## Problem statement
An exact copy of every entry is needed, with the images left out.

## Data shown
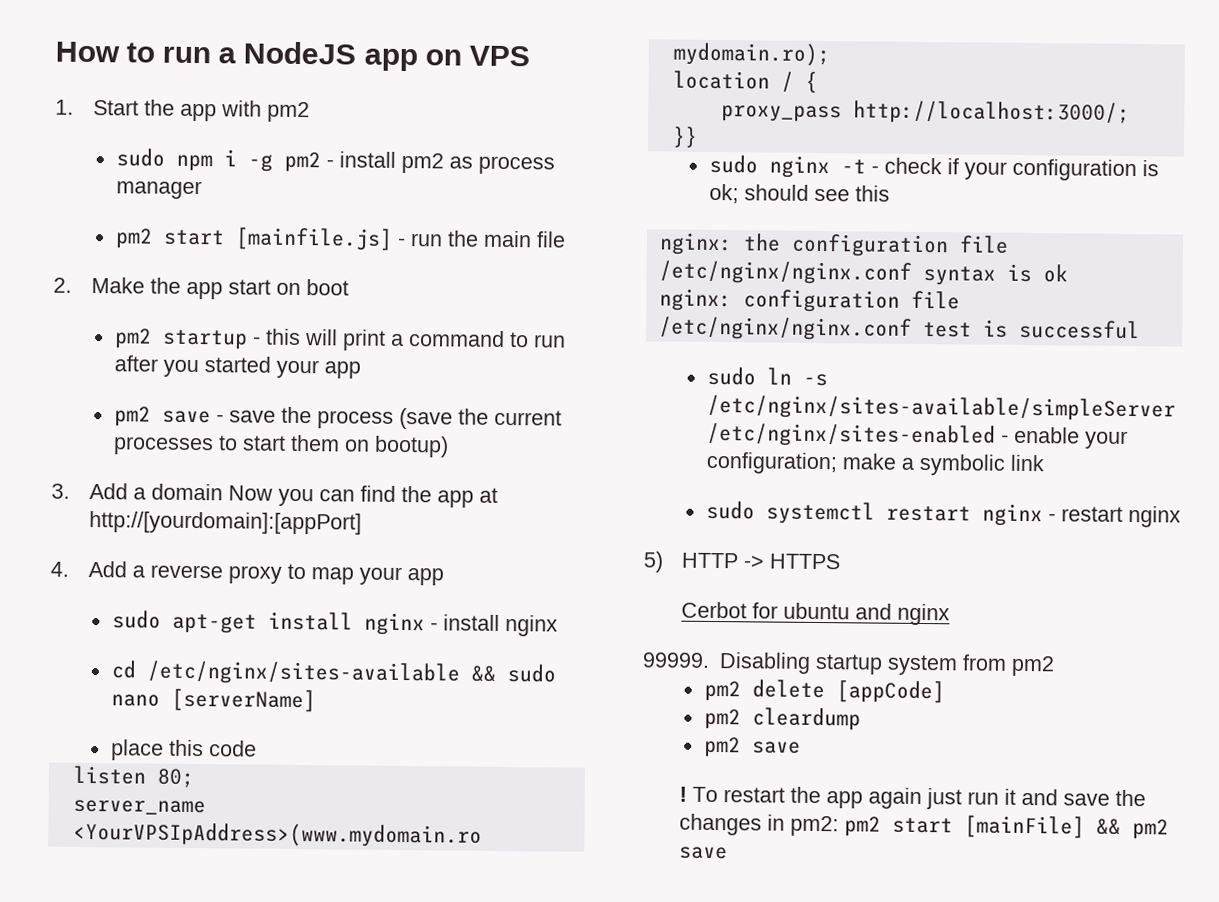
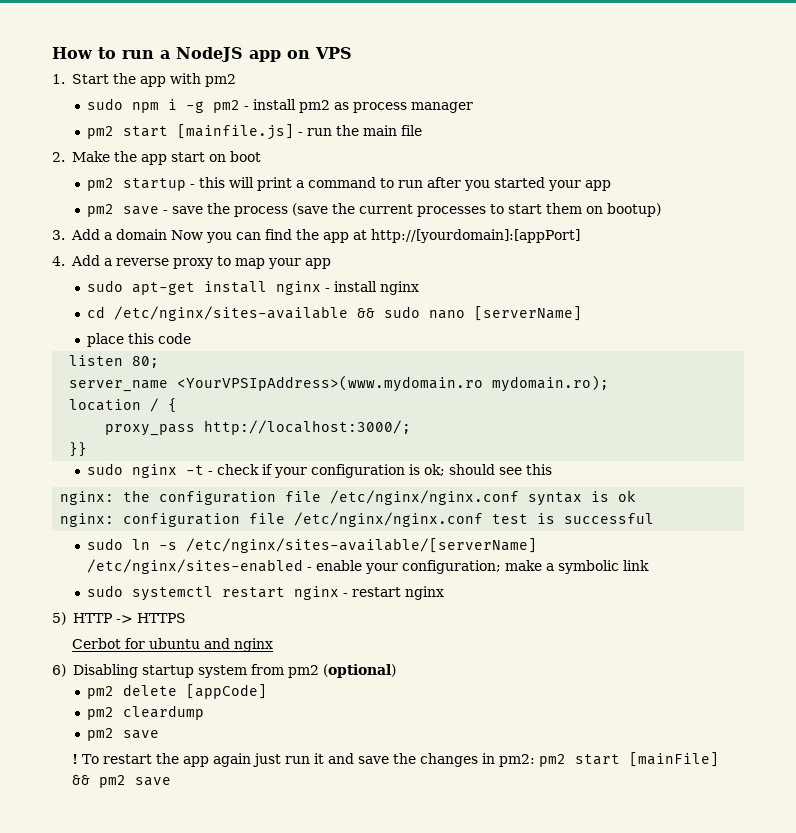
[706,394,1176,422] /etc/nginx/sites-available/simpleServer -> [185,538,537,553] /etc/nginx/sites-available/[serverName]
[642,652,710,668] 99999. -> [52,664,66,677] 6)
(1055, 666) none -> [322,664,396,678] (optional)

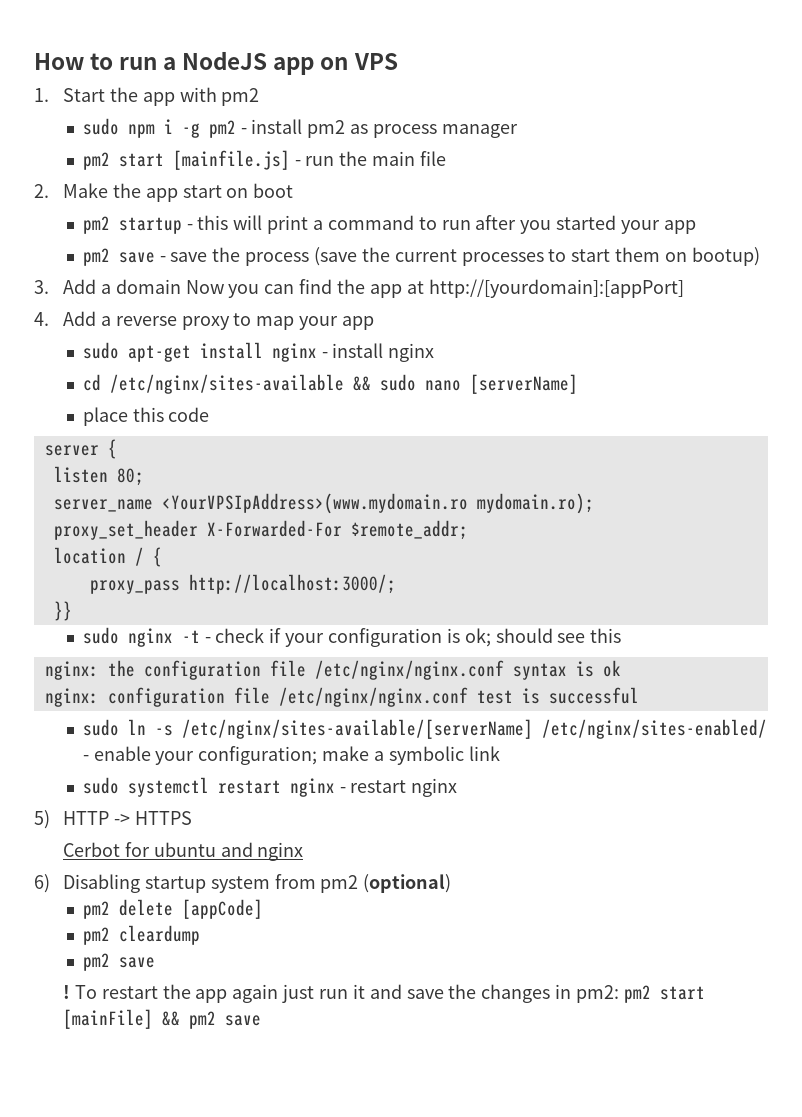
(191, 338) none -> [44,439,117,459] // server {
(610, 383) none -> [53,520,468,540] // proxy_set_header X-Forwarded-For $remote_addr;
[86,559,303,574] /etc/nginx/sites-enabled -> [541,719,767,739] /etc/nginx/sites-enabled/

## Your solution
[706,394,1176,422] /etc/nginx/sites-available/simpleServer -> [185,538,537,553] /etc/nginx/sites-available/[serverName]
[642,652,710,668] 99999. -> [52,664,66,677] 6)
(1055, 666) none -> [322,664,396,678] (optional)

(191, 338) none -> [44,439,117,459] // server {
(610, 383) none -> [53,520,468,540] // proxy_set_header X-Forwarded-For $remote_addr;
[86,559,303,574] /etc/nginx/sites-enabled -> [541,719,767,739] /etc/nginx/sites-enabled/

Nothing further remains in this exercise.